(Front-end code edit data)
□ □ □ □

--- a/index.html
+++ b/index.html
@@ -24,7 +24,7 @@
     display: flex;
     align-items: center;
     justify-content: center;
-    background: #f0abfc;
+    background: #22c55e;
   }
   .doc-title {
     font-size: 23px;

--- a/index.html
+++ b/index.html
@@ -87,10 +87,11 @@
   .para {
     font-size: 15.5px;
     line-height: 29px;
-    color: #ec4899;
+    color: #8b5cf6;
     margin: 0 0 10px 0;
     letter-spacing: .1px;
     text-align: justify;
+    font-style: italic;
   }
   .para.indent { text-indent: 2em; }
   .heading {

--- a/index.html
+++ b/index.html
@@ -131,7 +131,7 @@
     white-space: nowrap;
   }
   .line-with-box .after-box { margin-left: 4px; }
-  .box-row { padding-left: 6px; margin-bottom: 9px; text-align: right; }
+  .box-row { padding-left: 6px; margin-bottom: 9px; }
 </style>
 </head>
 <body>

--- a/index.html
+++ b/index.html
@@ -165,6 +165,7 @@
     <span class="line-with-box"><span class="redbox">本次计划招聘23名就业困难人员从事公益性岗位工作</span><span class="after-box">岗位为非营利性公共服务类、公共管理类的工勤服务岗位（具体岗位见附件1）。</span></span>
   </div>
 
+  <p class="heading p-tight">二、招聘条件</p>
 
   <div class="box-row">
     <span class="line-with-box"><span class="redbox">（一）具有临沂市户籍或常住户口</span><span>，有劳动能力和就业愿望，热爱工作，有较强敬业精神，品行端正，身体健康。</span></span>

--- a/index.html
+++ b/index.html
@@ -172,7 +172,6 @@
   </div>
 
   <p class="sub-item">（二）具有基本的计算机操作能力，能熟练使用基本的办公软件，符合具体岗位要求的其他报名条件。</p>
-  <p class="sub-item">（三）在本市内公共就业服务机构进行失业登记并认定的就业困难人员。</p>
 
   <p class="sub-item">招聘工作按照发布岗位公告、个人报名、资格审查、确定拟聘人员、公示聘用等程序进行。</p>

□ □ □ □

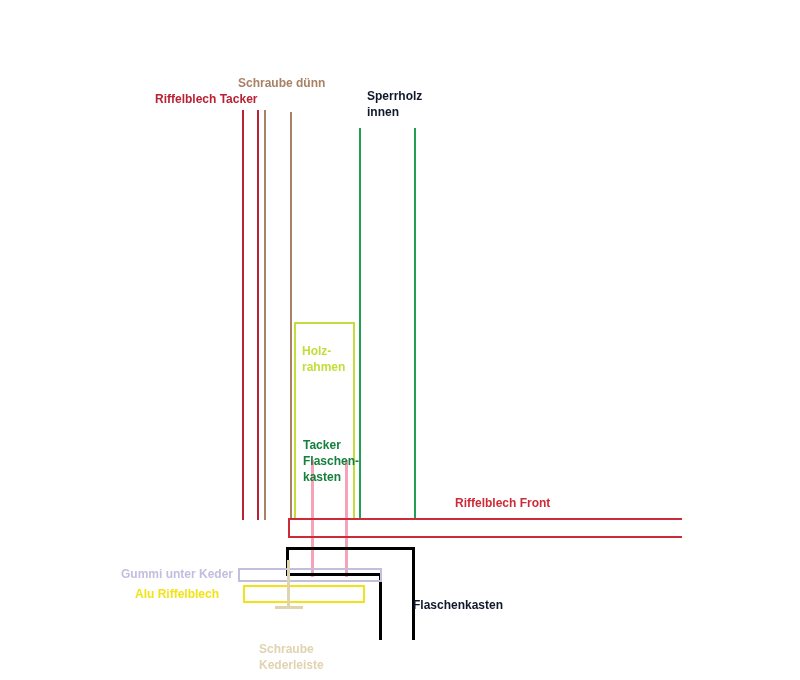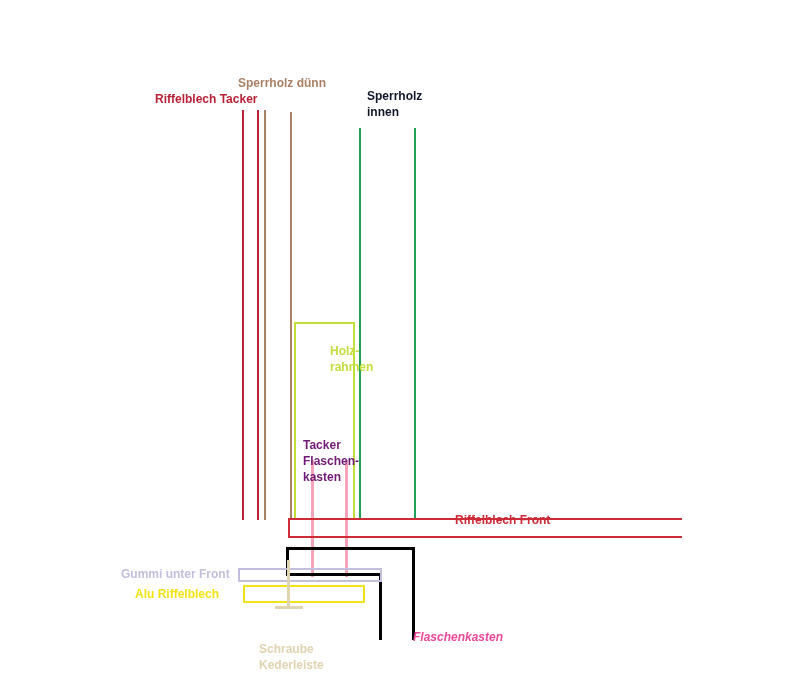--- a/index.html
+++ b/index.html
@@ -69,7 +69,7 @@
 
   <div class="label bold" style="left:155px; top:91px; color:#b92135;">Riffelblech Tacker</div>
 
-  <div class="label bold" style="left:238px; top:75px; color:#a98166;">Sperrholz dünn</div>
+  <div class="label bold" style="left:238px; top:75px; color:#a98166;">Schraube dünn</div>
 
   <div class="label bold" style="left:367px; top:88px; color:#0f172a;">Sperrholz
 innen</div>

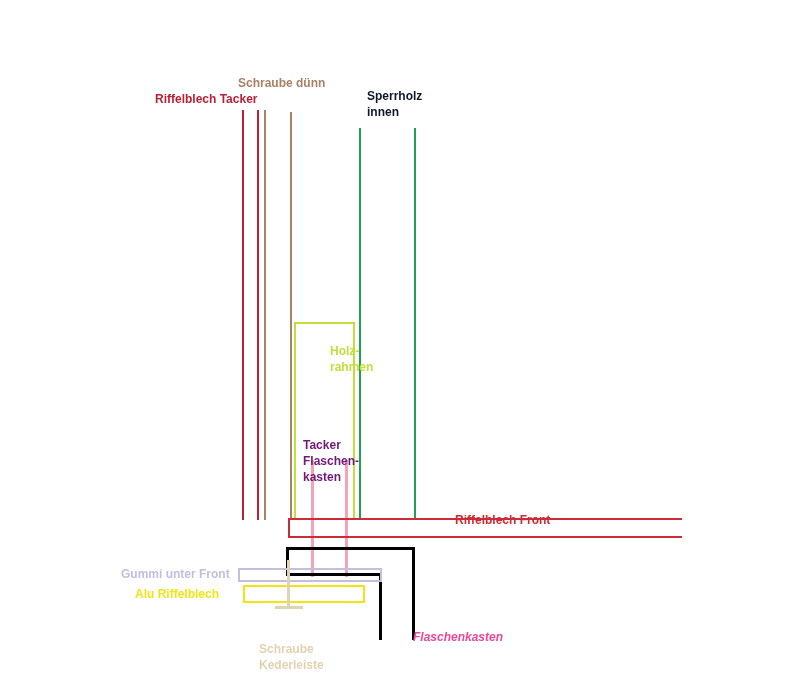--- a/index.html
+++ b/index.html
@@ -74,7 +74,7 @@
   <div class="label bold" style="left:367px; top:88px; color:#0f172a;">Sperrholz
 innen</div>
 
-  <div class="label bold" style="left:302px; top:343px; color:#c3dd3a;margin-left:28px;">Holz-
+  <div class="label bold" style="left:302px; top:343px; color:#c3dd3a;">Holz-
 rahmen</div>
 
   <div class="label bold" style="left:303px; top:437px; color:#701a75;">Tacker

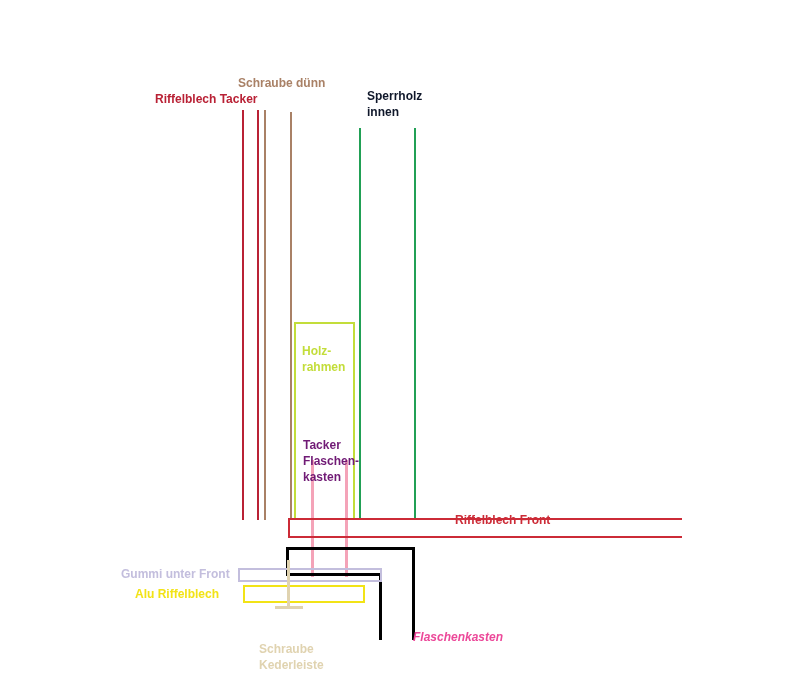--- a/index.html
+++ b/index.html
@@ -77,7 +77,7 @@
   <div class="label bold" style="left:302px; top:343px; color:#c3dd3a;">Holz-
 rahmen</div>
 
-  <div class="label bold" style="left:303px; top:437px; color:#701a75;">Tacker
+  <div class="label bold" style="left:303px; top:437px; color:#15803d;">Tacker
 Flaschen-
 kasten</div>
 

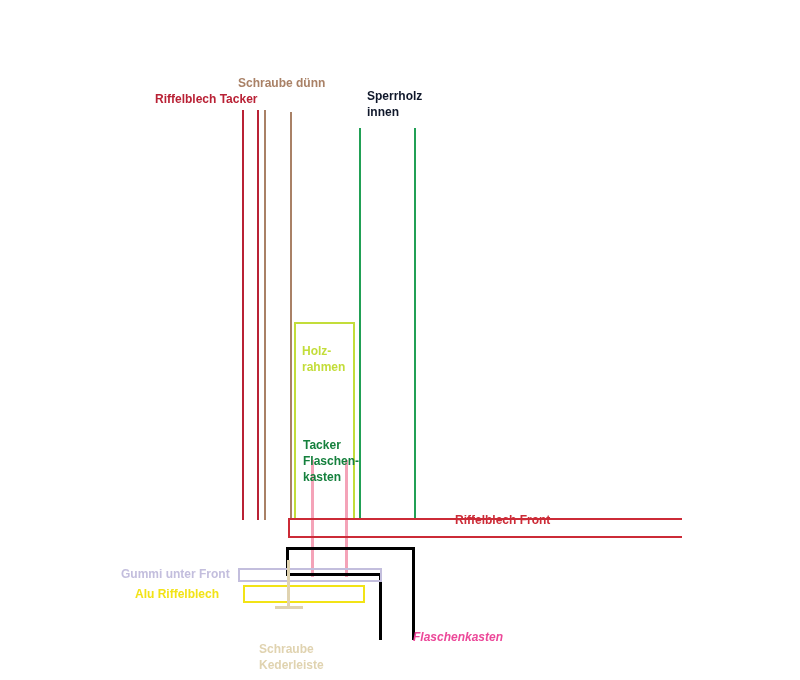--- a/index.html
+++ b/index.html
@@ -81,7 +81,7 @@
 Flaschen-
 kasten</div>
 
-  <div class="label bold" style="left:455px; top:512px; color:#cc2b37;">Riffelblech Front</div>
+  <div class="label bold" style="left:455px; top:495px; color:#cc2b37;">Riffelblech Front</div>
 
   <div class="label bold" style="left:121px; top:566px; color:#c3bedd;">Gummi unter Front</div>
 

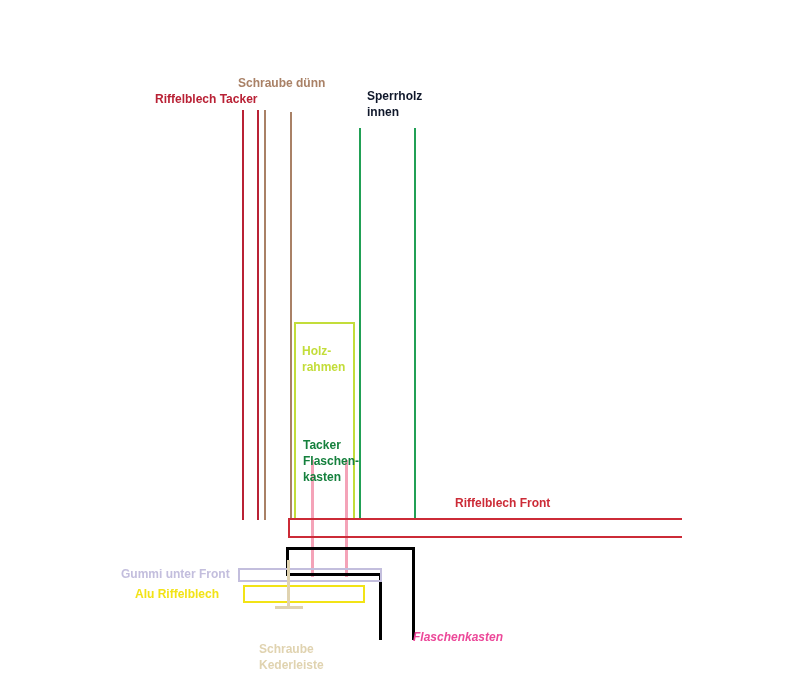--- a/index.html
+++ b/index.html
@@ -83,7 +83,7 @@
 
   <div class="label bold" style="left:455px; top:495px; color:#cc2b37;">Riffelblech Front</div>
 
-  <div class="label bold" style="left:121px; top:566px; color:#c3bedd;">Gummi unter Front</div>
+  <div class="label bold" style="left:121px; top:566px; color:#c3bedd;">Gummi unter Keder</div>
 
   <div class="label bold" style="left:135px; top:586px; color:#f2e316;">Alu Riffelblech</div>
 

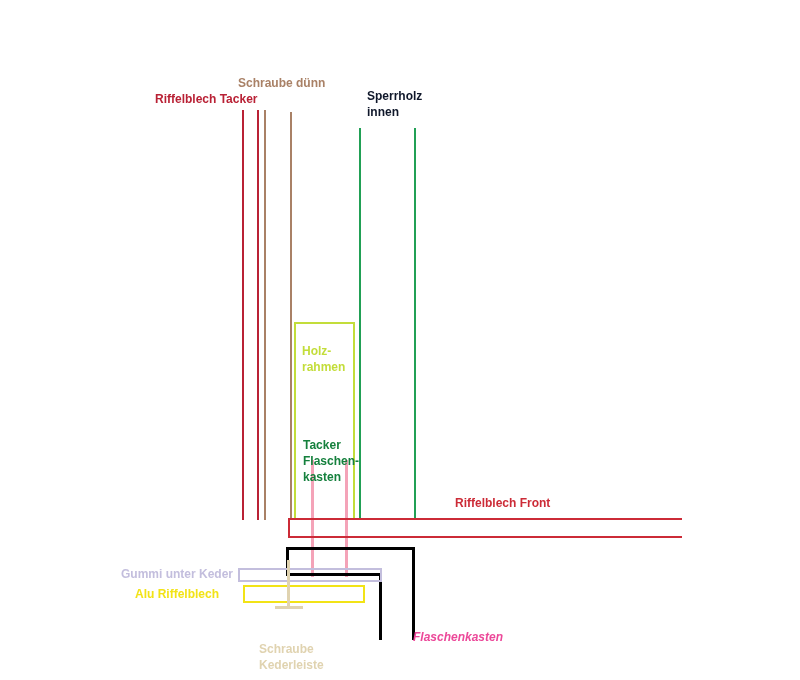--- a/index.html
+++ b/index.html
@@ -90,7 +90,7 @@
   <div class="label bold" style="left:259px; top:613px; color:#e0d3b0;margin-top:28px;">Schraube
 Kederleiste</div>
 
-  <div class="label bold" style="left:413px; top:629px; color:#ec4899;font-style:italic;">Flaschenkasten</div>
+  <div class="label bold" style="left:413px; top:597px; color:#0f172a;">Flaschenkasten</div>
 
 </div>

□ □ □ □

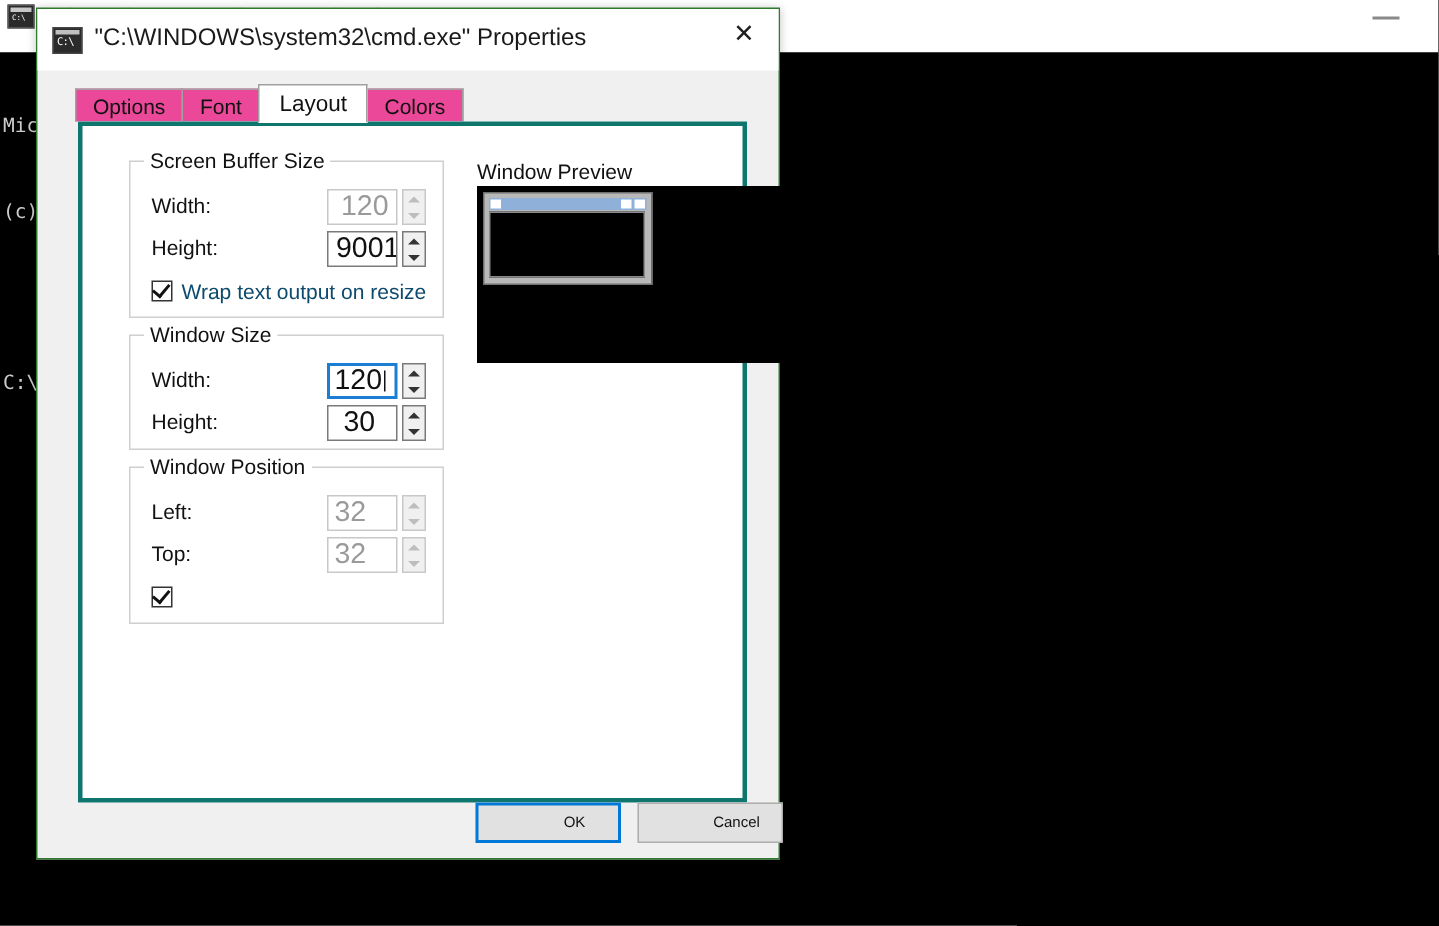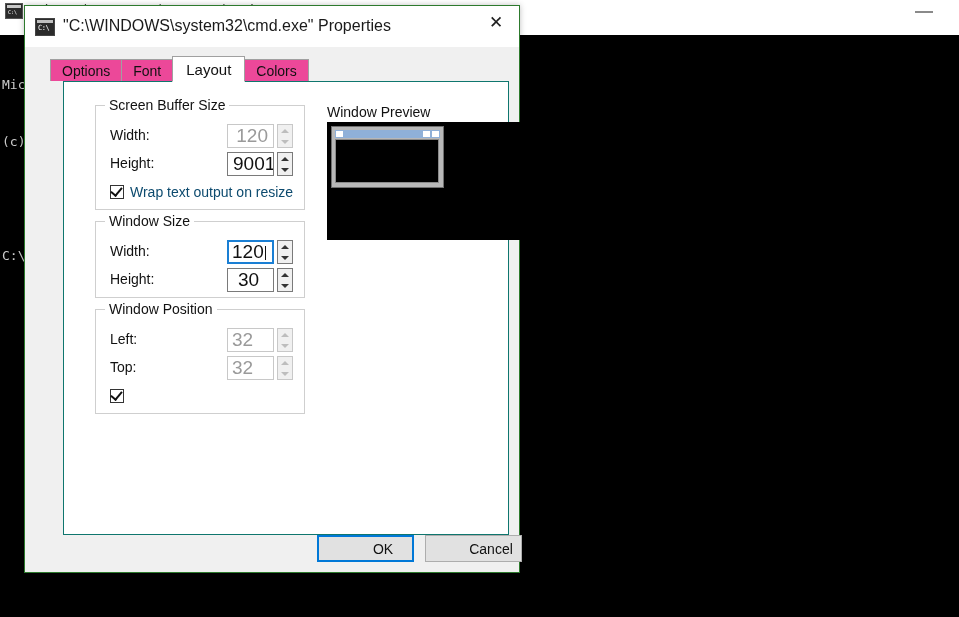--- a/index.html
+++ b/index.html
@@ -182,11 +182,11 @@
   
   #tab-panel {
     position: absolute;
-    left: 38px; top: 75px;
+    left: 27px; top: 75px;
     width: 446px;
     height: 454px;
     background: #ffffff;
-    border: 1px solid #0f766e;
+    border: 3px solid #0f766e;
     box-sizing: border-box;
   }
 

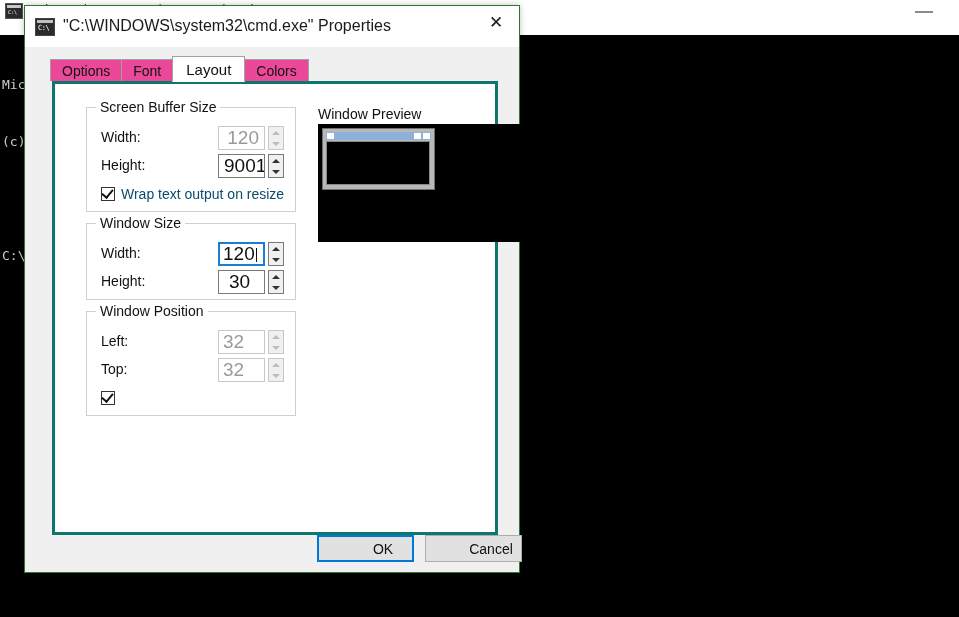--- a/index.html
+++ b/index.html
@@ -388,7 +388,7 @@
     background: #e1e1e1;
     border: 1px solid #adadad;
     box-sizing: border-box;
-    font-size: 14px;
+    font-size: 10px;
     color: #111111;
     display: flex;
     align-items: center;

□ □ □ □

• The problem
Using the entries above, say how many lines include the word "border", with no other output.

• Written response
5